Crying is not especially characteristic for Henley, who learned to stay calm during crises through nearly 10 years of working in the nonprofit sector before starting law school. But as a second-year law student and a Jewish woman with an interest in social justice work, Henley has long viewed Ginsburg as a role model.
Ginsburg died Friday at age 87 of complications from cancer. Amid national conversations and debates about the potential political consequences of Ginsburg’s death and a vacancy on the Supreme Court, some law students at UNC, like Henley, are grappling with the loss of a woman they’ve long looked up to.

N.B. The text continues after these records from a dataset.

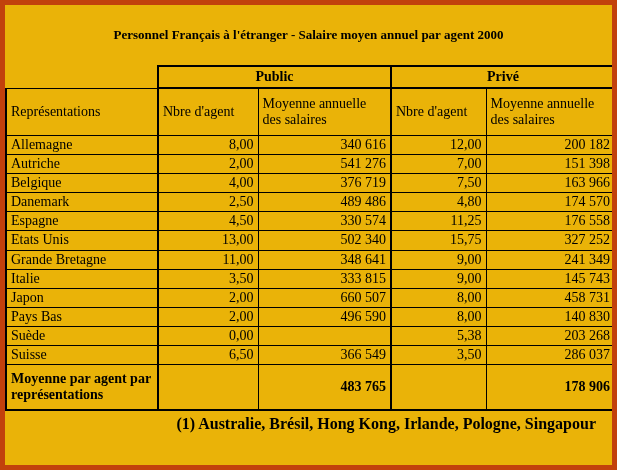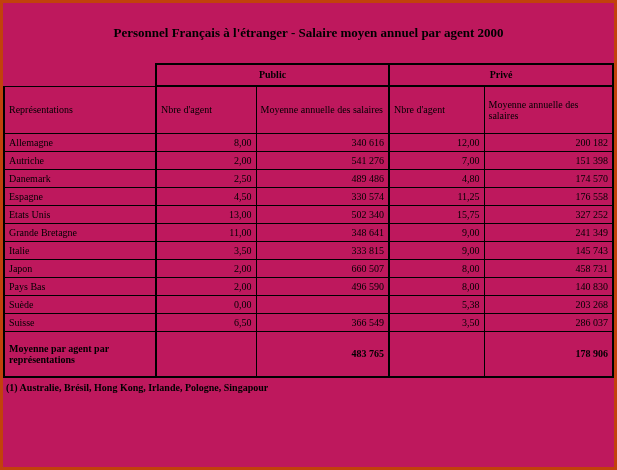--- a/index.html
+++ b/index.html
@@ -7,36 +7,36 @@
     padding: 0;
     background: #ffffff;
     color: #000000;
     font-family: "Liberation Serif", "DejaVu Serif", serif;
   }
   .page {
     position: relative;
     width: 617px;
     height: 470px;
     box-sizing: border-box;
-    border: 3px solid #c2410c;
-    background: #be185d;
+    border: 5px solid #c2410c;
+    background: #eab308;
     overflow: hidden;
   }
   .title {
     text-align: center;
     font-weight: bold;
     font-size: 13px;
     margin: 22px 0 22px 0;
   }
   table.grid {
     border-collapse: collapse;
     table-layout: fixed;
     width: 609px;
     margin: 0 auto;
-    font-size: 10px;
+    font-size: 14px;
   }
   table.grid td {
     border: 1px solid #000;
     padding: 1px 4px;
     overflow: hidden;
     line-height: 1.15;
     vertical-align: middle;
   }
   
   table.grid tr td:first-child { border-left-width: 2px; }
@@ -69,22 +69,23 @@
   table.grid td.num   { text-align: right; }
   table.grid .data td  { height: 15px; }
   table.grid .total td { font-weight: bold; height: 16px; }
   table.grid .moyenne td {
     font-weight: bold;
     height: 42px;
     border-bottom-width: 2px;
   }
   .footnote {
     font-weight: bold;
-    font-size: 10px;
+    font-size: 16px;
     margin: 4px 16px 0 3px;
+    text-align: right;
   }
 </style>
 </head>
 <body>
 
 <div class="page">
   <div class="title">Personnel Français à l'étranger - Salaire moyen annuel par agent 2000</div>
 
   <table class="grid">
     <colgroup>
@@ -117,20 +118,27 @@
   </tr>
 
   <tr class="data">
     <td class="label">Autriche</td>
     <td class="num">2,00</td>
     <td class="num">541 276</td>
     <td class="num">7,00</td>
     <td class="num">151 398</td>
   </tr>
 
+  <tr class="data">
+    <td class="label">Belgique</td>
+    <td class="num">4,00</td>
+    <td class="num">376 719</td>
+    <td class="num">7,50</td>
+    <td class="num">163 966</td>
+  </tr>
 
 
   <tr class="data">
     <td class="label">Danemark</td>
     <td class="num">2,50</td>
     <td class="num">489 486</td>
     <td class="num">4,80</td>
     <td class="num">174 570</td>
   </tr>
 

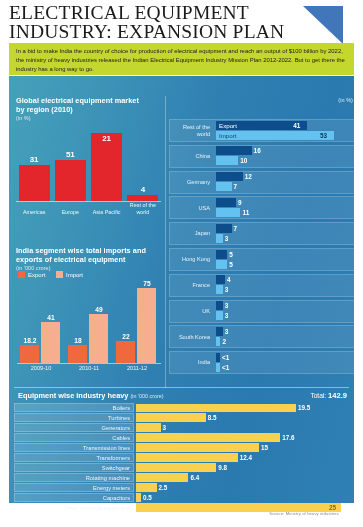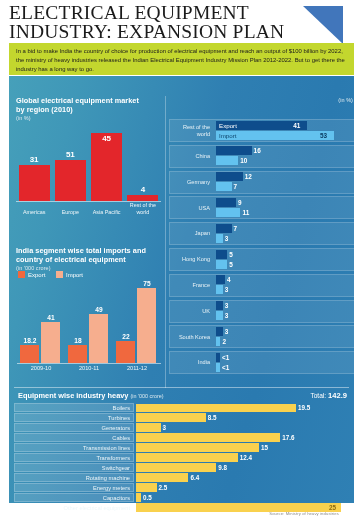--- a/index.html
+++ b/index.html
@@ -186,36 +186,36 @@
         <div class="bw" style="left: 2.625px;">
           <div class="bar" style="height: 36.48px;"></div>
           <div class="val" style="bottom: 37.48px; color: rgb(255, 255, 255);">31</div>
         </div>
         <div class="bw" style="left: 38.875px;">
           <div class="bar" style="height: 41.04px;"></div>
           <div class="val" style="bottom: 42.04px; color: rgb(255, 255, 255);">51</div>
         </div>
         <div class="bw" style="left: 75.125px;">
           <div class="bar" style="height: 68.4px;"></div>
-          <div class="val" style="bottom: 58.4px;">45</div>
+          <div class="val" style="bottom: 58.4px;">21</div>
         </div>
         <div class="bw" style="left: 111.375px;">
           <div class="bar" style="height: 6.08px;"></div>
           <div class="val" style="bottom: 7.08px; color: rgb(255, 255, 255);">4</div>
         </div>
       </div>
     <div class="axis"></div>
   <div class="cat" style="left: 3.625px;">Americas</div>
       <div class="cat" style="left: 39.875px;">Europe</div>
       <div class="cat" style="left: 76.125px;">Asia Pacific</div>
       <div class="cat" style="left: 112.375px;">Rest of the world</div>
     </div>
 
   <div id="c2">
-    <div class="pnl-title" style="left:2px;top:0;width:140px;">India segment wise total imports and country of electrical equipment</div>
+    <div class="pnl-title" style="left:2px;top:0;width:140px;">India segment wise total imports and exports of electrical equipment</div>
     <div class="pnl-sub" style="left:2px;top:18px;">(in '000 crore)</div>
     <div class="legend">
       <span class="lg"><span class="sw e"></span><span>Export</span></span>
       <span class="lg"><span class="sw i"></span><span>Import</span></span>
     </div>
     <div class="plot">
         <div class="grp" style="left: 2px;">
           <div class="bar e" style="height: 18.2px;"></div>
           <div class="val" style="bottom: 19.2px; left: -1px;">18.2</div>
           <div class="bar i" style="height: 41px;"></div>

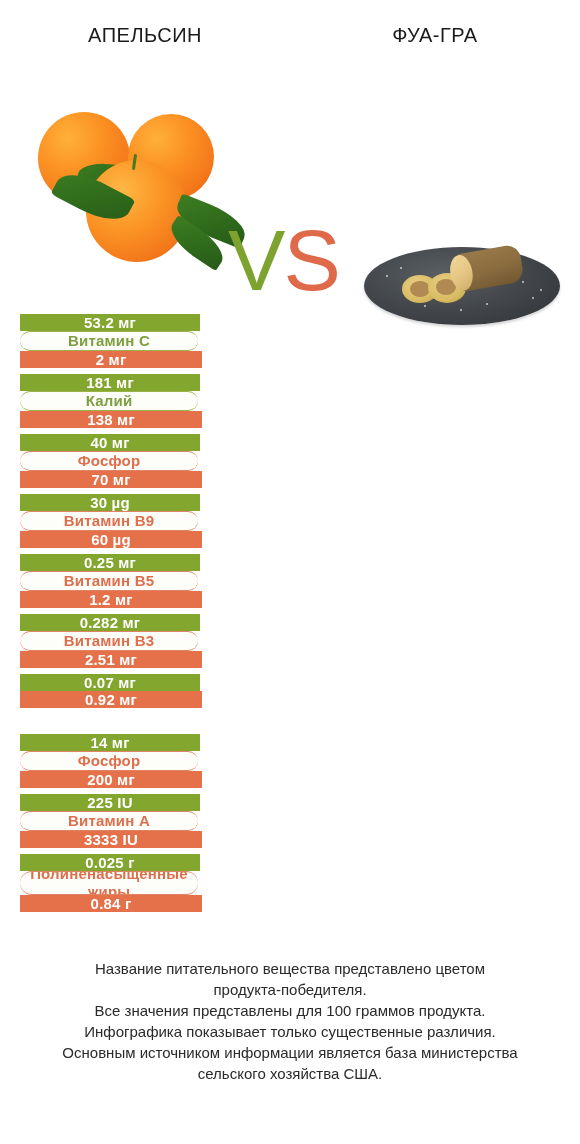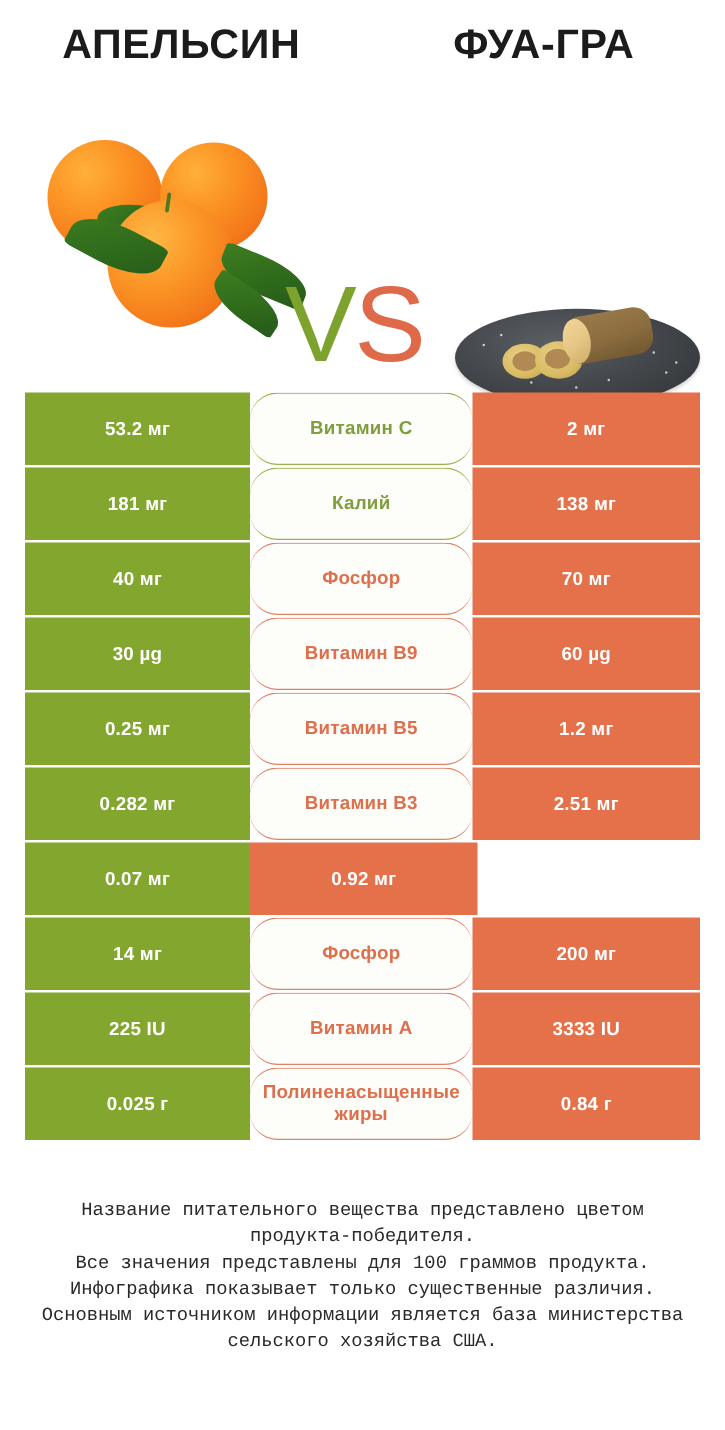--- a/index.html
+++ b/index.html
@@ -22,24 +22,24 @@
     position: absolute;
     top: 18px;
     left: 0;
     width: 580px;
     height: 48px;
     display: flex;
   }
   .title {
     flex: 1 1 50%;
     text-align: center;
-    font-size: 33px;
+    font-size: 20px;
     letter-spacing: .5px;
     color: #1b1b1b;
-    font-weight: 700;
+    font-weight: 400;
     line-height: 34px;
     white-space: nowrap;
   }
 
   
   .hero {
     position: absolute;
     top: 80px;
     left: 0;
     width: 488px;
@@ -148,20 +148,21 @@
     position: absolute;
     left: 20px;
     top: 314px;
     width: 540px;
   }
   .row {
     display: flex;
     width: 540px;
     height: 58px;
     margin-bottom: 2px;
+    flex-direction: column;
   }
   .cell {
     display: flex;
     align-items: center;
     justify-content: center;
     text-align: center;
     font-size: 15px;
     font-weight: 700;
     letter-spacing: .2px;
   }
@@ -201,21 +202,21 @@
   .footnote {
     position: absolute;
     left: 24px;
     top: 958px;
     width: 532px;
     text-align: center;
     font-size: 15px;
     line-height: 21px;
     color: #2a2a2a;
   }
-  .footnote div { white-space: nowrap; font-family: Liberation Mono, monospace; }
+  .footnote div { white-space: nowrap; }
 </style>
 </head>
 <body>
 
 <div class="page">
 
   <div class="titles">
     <div class="title">АПЕЛЬСИН</div>
     <div class="title">ФУА-ГРА</div>
   </div>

Third-year law student Rachel Grossman was similarly shocked when she heard Ginsburg had died. She was at a socially distanced backyard gathering with some other women who are finishing law school — and though none of them could believe it, she said it was helpful to be surrounded by other female future attorneys.
“We could see that RBG’s legacy is already living on,” Grossman said.
That night, Grossman tweeted, “May her memory be a blessing.” She said she wanted the content to honor Ginsburg, rather than jumping to the political implications of her death.